Toutefois, pas question pour la directrice de Hangar et le mécène Rodolphe de Spoelberch de rester les bras croisés en attendant la réouverture.  » Après une première phase de sidération pendant laquelle on se demandait ce qui allait bien pouvoir se passer, on a pris une première décision assez révélatrice : nous avons fait le choix de continuer à travailler plutôt que d’opter pour la mise au congélateur de la structure. Une fois que nous nous sommes débarrassés des chantiers périphé- riques en cours, des tâches ingrates invisibles au public, on s’est posé des questions fondamentales. Comment aider les artistes alors que tout est à l’arrêt ? Comment rester connecté à la scène photographique ? Que pouvons- nous mettre en oeuvre pour faire répercuter ce que les photographes, êtres au regard aiguisé par excellence, ont à nous dire de la situation actuelle ?  »

Dans la foulée de ce questionnement, l’idée d’un appel à projet voit le jour.
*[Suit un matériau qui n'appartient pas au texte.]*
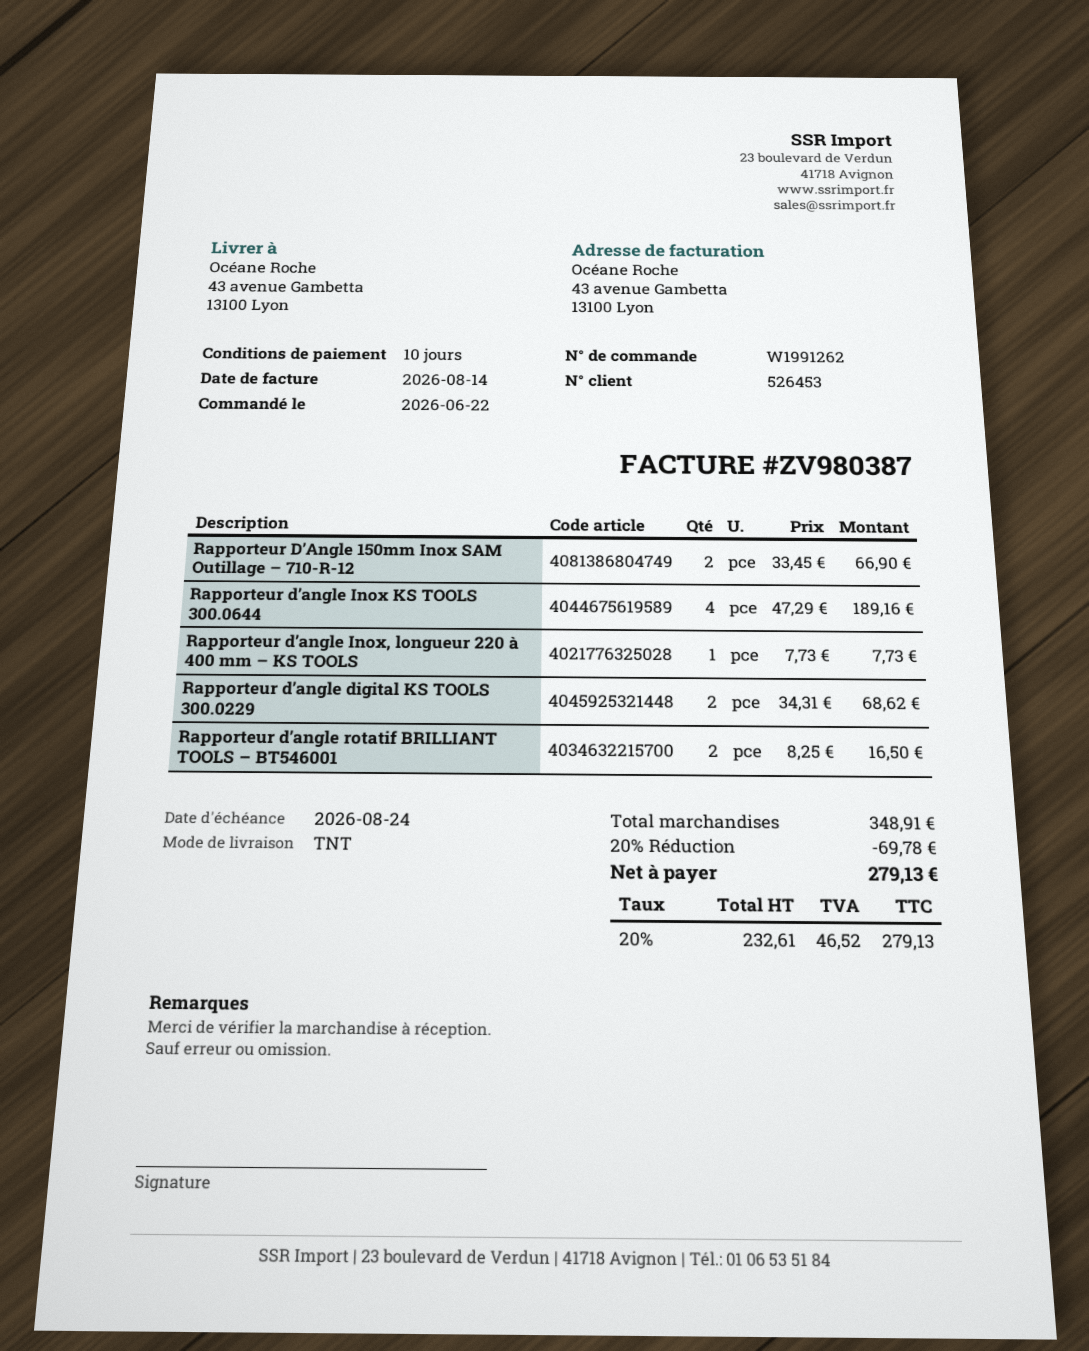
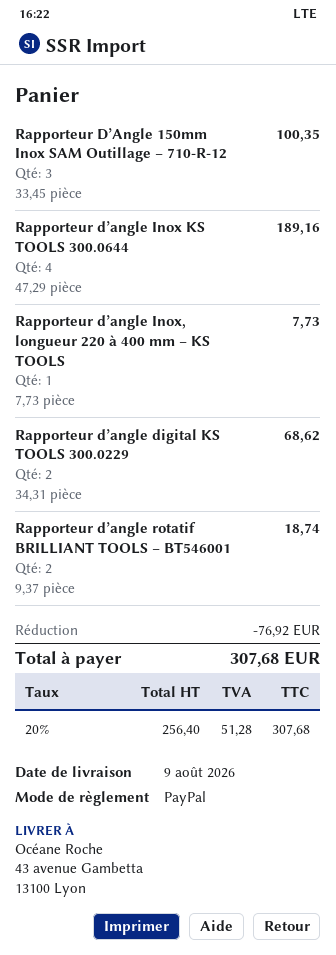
Rapporteur D’Angle 150mm Inox SAM Outillage – 710-R-12: 2 x 33.45 = 66.90 -> 3 x 33.45 = 100.35
Rapporteur d’angle rotatif BRILLIANT TOOLS – BT546001: 2 x 8.25 = 16.50 -> 2 x 9.37 = 18.74
discount: 69.78 -> 76.92
net: 232.61 -> 256.40
tax: 20% = 46.52 -> 20% = 51.28
total: 279.13 -> 307.68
Très vite, le territoire en est circonscrit.  » C’est en constatant les divisions politiques au sein de l’Union européenne, ce manque d’unité face à la crise, que nous avons pensé qu’il fallait donner un horizon européen à notre idée, ouvrir les frontières. Face à l’abondance des images du confinement sur Instagram, nous avons également souhaité réserver cette proposition aux artistes photographes; il importe plus que jamais de les faire travailler « , ajoute la directrice. Le call en question, dont le thème est The World Within,  » le monde intérieur « , s’achève le 30 mai. A la clé de cette mission photographique incitant à relater son  » expérience du confinement  » ? Un fonds de 30 000 euros, partagé par les talents sélectionnés par un jury de six personnes ainsi qu’entre autres un accrochage lors de la 5e édition du PhotoBrussels Festival, prévue en novembre prochain. A l’heure d’écrire ces lignes, une septantaine de faiseurs d’images avaient répondu à l’appel. Une question légitime : aura-t-on envie de revoir ces images à un moment où, en théorie, on devrait être sorti de la pandémie ?  » Nous pensons que ce serait une erreur de passer trop vite à autre chose. Le confinement nous a enseigné quelques bonnes pratiques qu’il ne faudrait pas oublier. C’est l’occasion pour la photographie de faire mémoire. « N’oublions pas » pourrait être le message. Il y a aussi cet aspect de retour vers l’essentiel. Témoigner de ce qui importe vraiment loin des sujets se présentant de manière presque évidente devant l’objectif… « , répond avec aplomb Delphine Dumont.